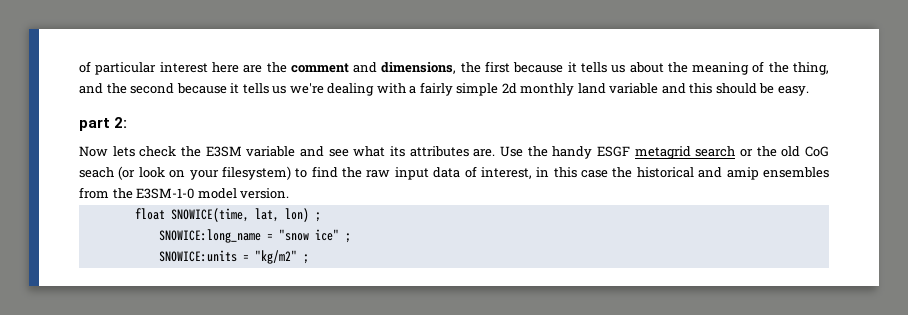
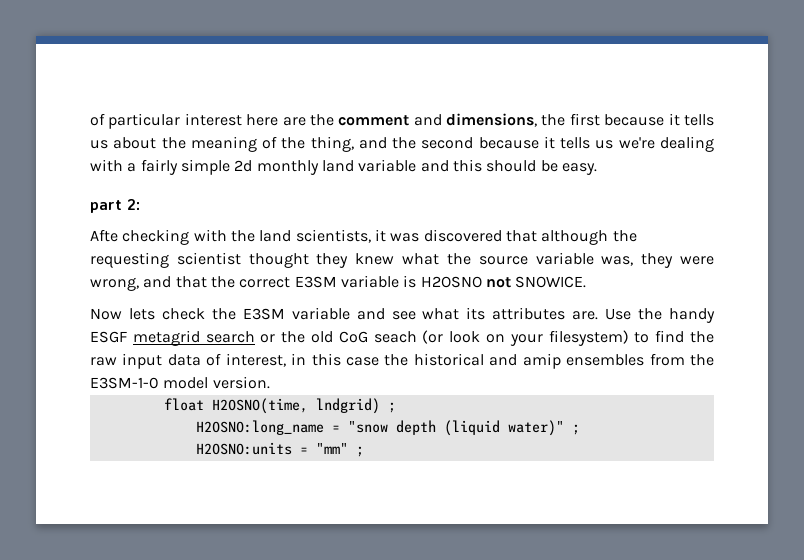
(128, 122) none -> [90,229,637,245] [90,252,714,268] [90,275,587,291] // Afte checking with the land scientists, it was discovered that although the requesting scientist thought they knew what the source variable was, they were wrong, and that the correct E3SM variable is H2OSNO not SNOWICE.
[170,208,321,222] [158,229,261,243] SNOWICE(time, lat, lon) ; // SNOWICE:long_name -> [211,398,396,414] [195,420,324,435] H2OSNO(time, lndgrid) ; // H2OSNO:long_name
[314,229,351,243] [158,250,297,264] ice" ; // SNOWICE:units = "kg/m2" -> [395,420,580,436] [195,442,348,455] depth (liquid water)" ; // H2OSNO:units = "mm"

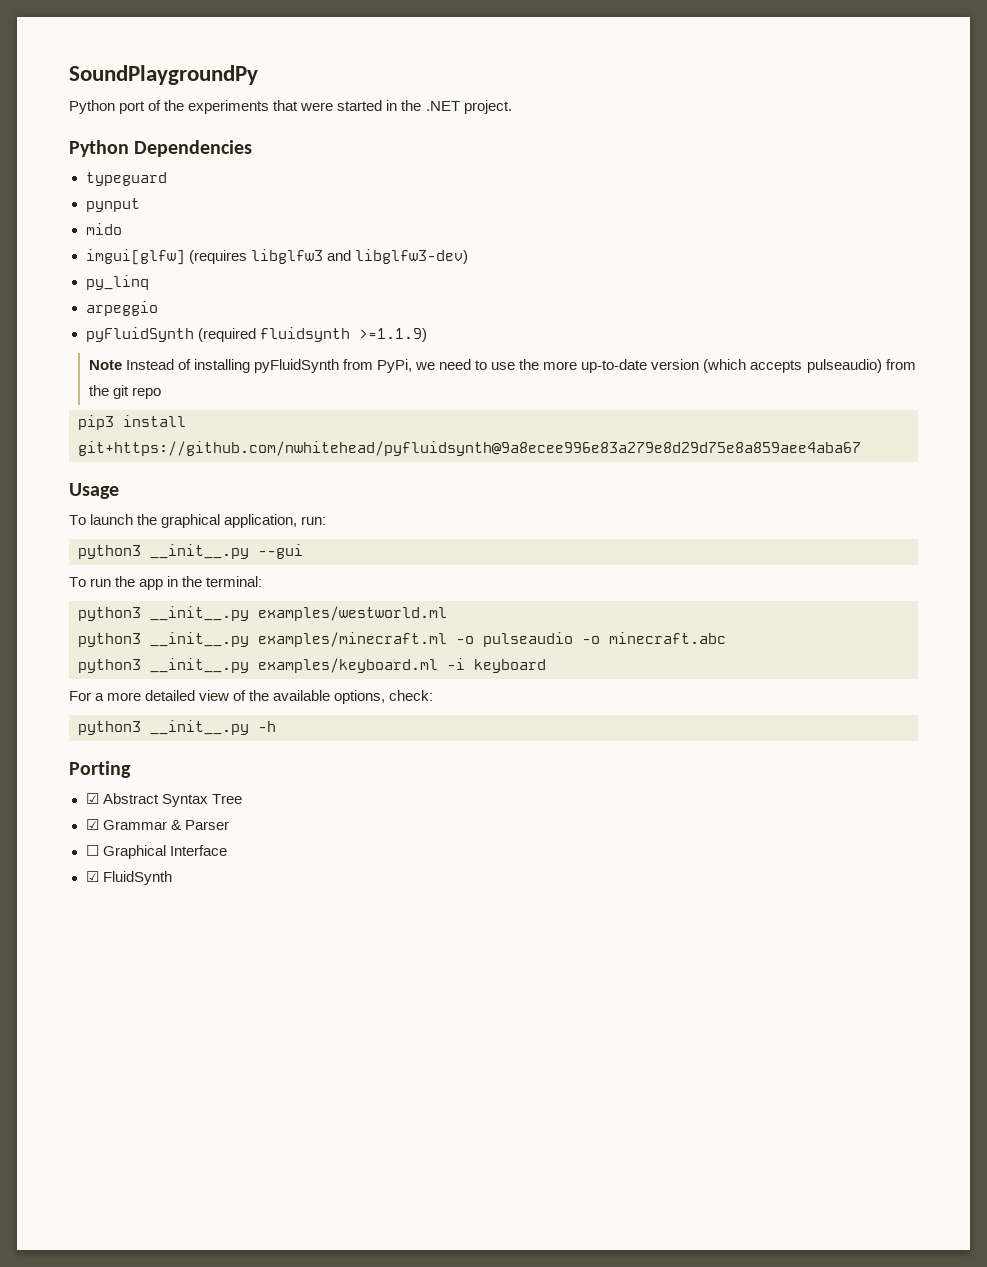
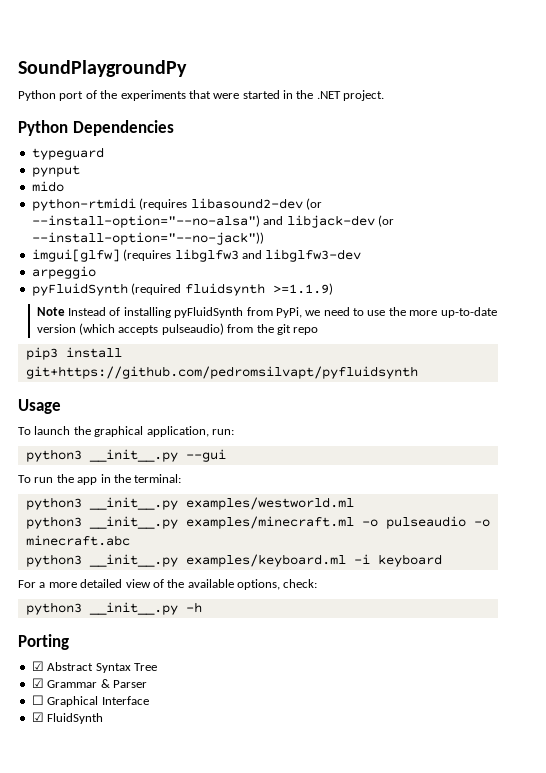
(122, 229) none -> [31,198,322,211] [31,215,394,228] [31,232,264,245] // python-rtmidi (requires libasound2-dev (or --install-option="--no-alsa") and libjack-dev (or --install-option="--no-jack"))
[354,249,468,264] [85,275,149,290] libglfw3-dev) // py_linq -> [265,249,362,262] libglfw3-dev
[78,441,861,456] git+https://github.com/nwhitehead/pyfluidsynth@9a8ecee996e83a279e8d29d75e8a859aee4aba67 -> [25,366,418,379] git+https://github.com/pedromsilvapt/pyfluidsynth

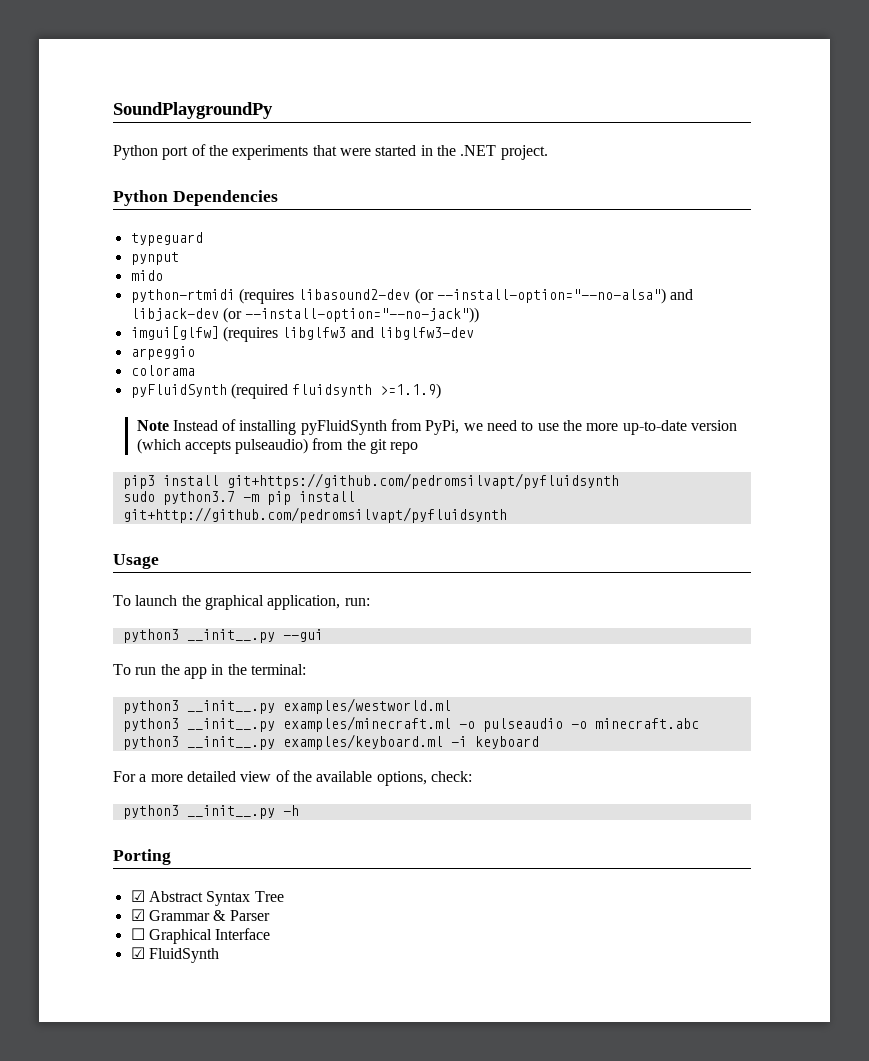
(96, 272) none -> [130,365,195,376] // colorama
(418, 372) none -> [122,491,355,505] [122,507,507,523] // sudo python3.7 -m pip install git+http://github.com/pedromsilvapt/pyfluidsynth

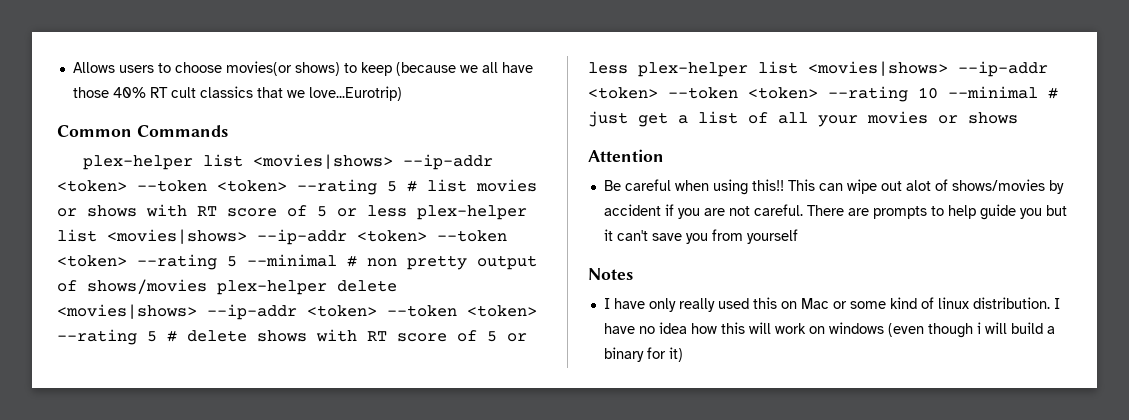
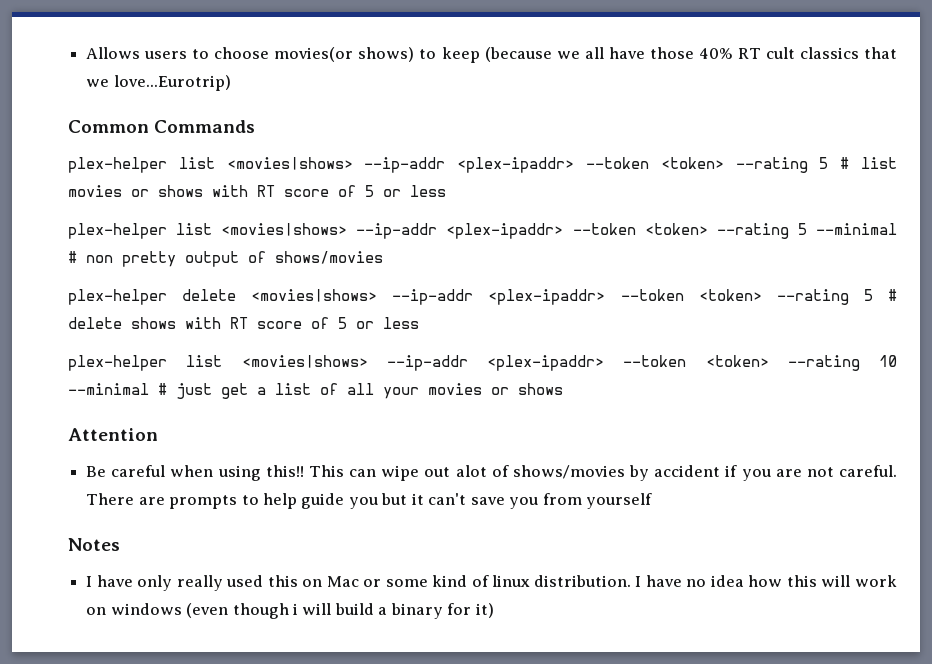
[57,180,127,192] <token> -> [457,157,575,173] <plex-ipaddr>
[417,205,527,220] [57,229,427,245] plex-helper list <movies|shows> --ip-addr <token> -> [68,223,564,239] // plex-helper list <movies|shows> --ip-addr <plex-ipaddr>
(207, 286) none -> (383, 257) //
[307,305,377,317] <token> -> [488,289,606,305] <plex-ipaddr>
[638,61,1048,77] [588,87,658,99] plex-helper list <movies|shows> --ip-addr <token> -> [68,355,604,371] // plex-helper list <movies|shows> --ip-addr <plex-ipaddr>

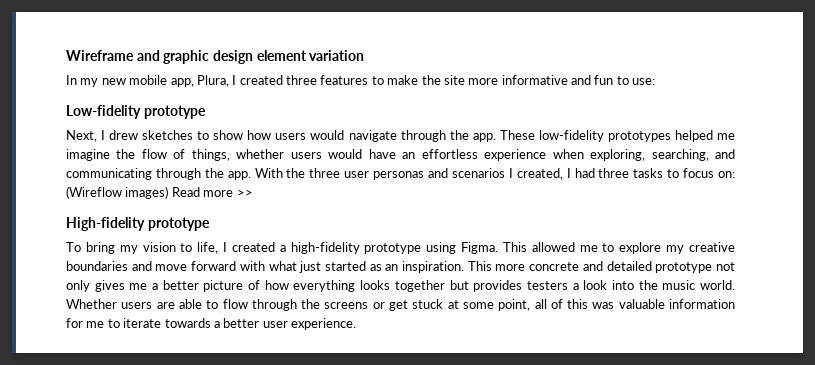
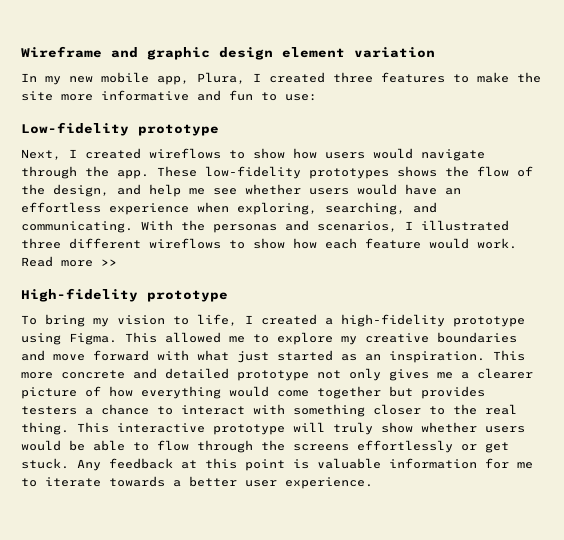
[109,130,194,140] drew sketches -> [85,148,221,159] created wireflows
[674,130,735,142] [66,149,230,161] helped me imagine the flow of things, -> [397,166,533,177] [21,184,237,197] shows the flow of the design, and help me see
[66,168,736,180] [66,186,169,199] communicating through the app. With the three user personas and scenarios I created, I had three tasks to focus on: (Wireflow images) -> [21,220,509,233] [21,238,517,249] communicating. With the personas and scenarios, I illustrated three different wireflows to show how each feature would work.
[162,280,199,290] better -> [477,368,533,379] clearer
[360,280,391,290] looks -> [229,386,309,397] would come
[583,280,736,290] [66,299,175,309] look into the music world. Whether users are -> [101,404,517,417] [21,422,525,435] [21,440,85,451] chance to interact with something closer to the real thing. This interactive prototype will truly show whether users would be
(369, 305) none -> [357,440,453,453] effortlessly
[412,299,615,311] stuck at some point, all of this was -> [21,458,309,471] stuck. Any feedback at this point is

+++++

_TASK STATEMENT:_ Leave out all pictures and output each line exactly, from the top of the records through the line that holds "[674,130,735,142] [66,149,230,161] helped".

_PROBLEM SOLUTION:_
(128, 122) none -> [90,229,637,245] [90,252,714,268] [90,275,587,291] // Afte checking with the land scientists, it was discovered that although the requesting scientist thought they knew what the source variable was, they were wrong, and that the correct E3SM variable is H2OSNO not SNOWICE.
[170,208,321,222] [158,229,261,243] SNOWICE(time, lat, lon) ; // SNOWICE:long_name -> [211,398,396,414] [195,420,324,435] H2OSNO(time, lndgrid) ; // H2OSNO:long_name
[314,229,351,243] [158,250,297,264] ice" ; // SNOWICE:units = "kg/m2" -> [395,420,580,436] [195,442,348,455] depth (liquid water)" ; // H2OSNO:units = "mm"

(122, 229) none -> [31,198,322,211] [31,215,394,228] [31,232,264,245] // python-rtmidi (requires libasound2-dev (or --install-option="--no-alsa") and libjack-dev (or --install-option="--no-jack"))
[354,249,468,264] [85,275,149,290] libglfw3-dev) // py_linq -> [265,249,362,262] libglfw3-dev
[78,441,861,456] git+https://github.com/nwhitehead/pyfluidsynth@9a8ecee996e83a279e8d29d75e8a859aee4aba67 -> [25,366,418,379] git+https://github.com/pedromsilvapt/pyfluidsynth

(96, 272) none -> [130,365,195,376] // colorama
(418, 372) none -> [122,491,355,505] [122,507,507,523] // sudo python3.7 -m pip install git+http://github.com/pedromsilvapt/pyfluidsynth

[57,180,127,192] <token> -> [457,157,575,173] <plex-ipaddr>
[417,205,527,220] [57,229,427,245] plex-helper list <movies|shows> --ip-addr <token> -> [68,223,564,239] // plex-helper list <movies|shows> --ip-addr <plex-ipaddr>
(207, 286) none -> (383, 257) //
[307,305,377,317] <token> -> [488,289,606,305] <plex-ipaddr>
[638,61,1048,77] [588,87,658,99] plex-helper list <movies|shows> --ip-addr <token> -> [68,355,604,371] // plex-helper list <movies|shows> --ip-addr <plex-ipaddr>

[109,130,194,140] drew sketches -> [85,148,221,159] created wireflows
[674,130,735,142] [66,149,230,161] helped me imagine the flow of things, -> [397,166,533,177] [21,184,237,197] shows the flow of the design, and help me see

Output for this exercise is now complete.